A new report, called Innovation That Matters, by the venture capitalist firm 1776, Free Enterprise, and the U.S. Chamber of Commerce Foundation, ranks U.S. cities according to their assessed readiness to capitalize on the digital economy that is becoming more and more a product of daily life.
The report is an update to a previous version, and it draws upon statistics of existing talent, quantity of investor dollars, density of startups, connectivity, and culture (as assessed by a survey), to build its rankings.

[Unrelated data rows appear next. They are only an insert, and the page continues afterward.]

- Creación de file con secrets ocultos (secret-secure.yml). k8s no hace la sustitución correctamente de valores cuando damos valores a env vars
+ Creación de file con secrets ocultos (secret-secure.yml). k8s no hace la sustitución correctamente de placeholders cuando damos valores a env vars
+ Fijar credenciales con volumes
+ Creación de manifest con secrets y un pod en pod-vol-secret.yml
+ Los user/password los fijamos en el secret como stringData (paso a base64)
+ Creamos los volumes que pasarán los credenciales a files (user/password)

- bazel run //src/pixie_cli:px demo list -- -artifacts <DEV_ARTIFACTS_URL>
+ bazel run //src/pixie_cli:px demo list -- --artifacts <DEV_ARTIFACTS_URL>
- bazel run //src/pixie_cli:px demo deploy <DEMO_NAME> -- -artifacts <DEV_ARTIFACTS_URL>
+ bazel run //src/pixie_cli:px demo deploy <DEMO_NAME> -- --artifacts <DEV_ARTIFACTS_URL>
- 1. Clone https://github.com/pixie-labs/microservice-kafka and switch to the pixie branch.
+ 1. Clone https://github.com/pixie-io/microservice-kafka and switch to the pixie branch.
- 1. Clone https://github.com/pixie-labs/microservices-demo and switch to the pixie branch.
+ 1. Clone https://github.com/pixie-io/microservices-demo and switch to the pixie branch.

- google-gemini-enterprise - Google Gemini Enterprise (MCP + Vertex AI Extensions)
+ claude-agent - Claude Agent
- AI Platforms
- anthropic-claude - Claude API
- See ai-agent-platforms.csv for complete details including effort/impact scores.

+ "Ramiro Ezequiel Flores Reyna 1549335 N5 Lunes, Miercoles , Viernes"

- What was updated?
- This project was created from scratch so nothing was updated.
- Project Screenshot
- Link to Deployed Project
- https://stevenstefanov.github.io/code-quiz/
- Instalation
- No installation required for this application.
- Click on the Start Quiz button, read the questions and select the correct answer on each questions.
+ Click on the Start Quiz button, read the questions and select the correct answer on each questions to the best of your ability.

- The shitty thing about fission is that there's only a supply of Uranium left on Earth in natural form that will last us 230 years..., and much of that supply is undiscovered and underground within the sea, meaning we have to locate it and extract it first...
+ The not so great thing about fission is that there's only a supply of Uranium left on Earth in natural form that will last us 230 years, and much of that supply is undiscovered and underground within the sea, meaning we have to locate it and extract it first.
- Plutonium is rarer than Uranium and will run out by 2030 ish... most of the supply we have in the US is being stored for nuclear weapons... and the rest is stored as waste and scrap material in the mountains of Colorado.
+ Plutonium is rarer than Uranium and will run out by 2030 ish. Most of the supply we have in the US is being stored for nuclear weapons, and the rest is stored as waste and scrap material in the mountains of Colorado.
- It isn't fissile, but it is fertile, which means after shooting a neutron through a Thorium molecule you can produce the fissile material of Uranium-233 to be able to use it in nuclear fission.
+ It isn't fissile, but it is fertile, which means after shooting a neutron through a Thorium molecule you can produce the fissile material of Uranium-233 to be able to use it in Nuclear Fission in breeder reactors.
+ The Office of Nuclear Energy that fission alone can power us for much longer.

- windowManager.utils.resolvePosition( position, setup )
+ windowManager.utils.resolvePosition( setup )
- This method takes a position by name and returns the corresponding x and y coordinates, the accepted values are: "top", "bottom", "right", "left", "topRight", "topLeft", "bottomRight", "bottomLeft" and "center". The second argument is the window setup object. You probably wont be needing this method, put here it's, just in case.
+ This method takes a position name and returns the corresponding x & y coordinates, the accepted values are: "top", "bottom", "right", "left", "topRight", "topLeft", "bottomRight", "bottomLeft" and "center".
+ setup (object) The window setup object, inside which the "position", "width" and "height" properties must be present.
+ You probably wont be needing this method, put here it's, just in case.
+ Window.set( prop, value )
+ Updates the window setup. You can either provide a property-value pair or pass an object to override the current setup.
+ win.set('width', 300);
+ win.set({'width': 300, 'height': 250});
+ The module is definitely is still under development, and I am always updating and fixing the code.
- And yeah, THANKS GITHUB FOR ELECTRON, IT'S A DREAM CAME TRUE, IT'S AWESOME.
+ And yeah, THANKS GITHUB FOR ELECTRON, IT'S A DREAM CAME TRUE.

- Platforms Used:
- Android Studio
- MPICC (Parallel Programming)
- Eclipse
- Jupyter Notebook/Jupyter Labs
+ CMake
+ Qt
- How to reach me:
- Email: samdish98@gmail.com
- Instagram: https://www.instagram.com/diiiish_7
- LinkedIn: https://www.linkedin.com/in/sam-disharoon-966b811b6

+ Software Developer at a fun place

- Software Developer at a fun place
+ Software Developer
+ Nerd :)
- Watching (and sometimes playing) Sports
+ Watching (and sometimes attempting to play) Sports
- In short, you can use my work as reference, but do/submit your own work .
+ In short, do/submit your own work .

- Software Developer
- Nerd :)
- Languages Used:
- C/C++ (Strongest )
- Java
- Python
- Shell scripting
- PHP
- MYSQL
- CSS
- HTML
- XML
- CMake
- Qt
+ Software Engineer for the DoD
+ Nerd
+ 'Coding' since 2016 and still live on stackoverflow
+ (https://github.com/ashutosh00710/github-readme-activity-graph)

Source: Innovation That Matters
Some of the cities that rank high on the list are expected (Boston and the Bay Area), while others come as a bit of a surprise. Denver for instance, ranks high because of its flourishing job market, involved investors, and general livability. Another underdog, the Raleigh-Durham area, is a center for health startups amidst its dense network of medical centers and pharmaceutical companies.
The findings of the report are important, but at the same time, it’s easy to over-romanticize tech as the sole contributor to the modern economy, or as a categorically positive influence. Many complaints have been lobbied against tech companies as sources of gentrification and growing class inequality. In fact, San Francisco fell from first place to second in the Innovation That Matters rankings this year partially because the area has become so expensive alongside the growth of its tech industry. Across the U.S. the middle class is shrinking, and many of those in the highest income brackets belong to the tech sector.
At a macro scale, some economists worry that the tech sector and other hot markets of the current age aren’t actually contributing much to economic productivity. So there are clearly some residual questions about how digital economies fit into U.S. growth. However, the rankings provide an interesting snapshot of some of the factors that contribute to growing job markets, and it will be interesting to see which cities remain dominant players moving forward.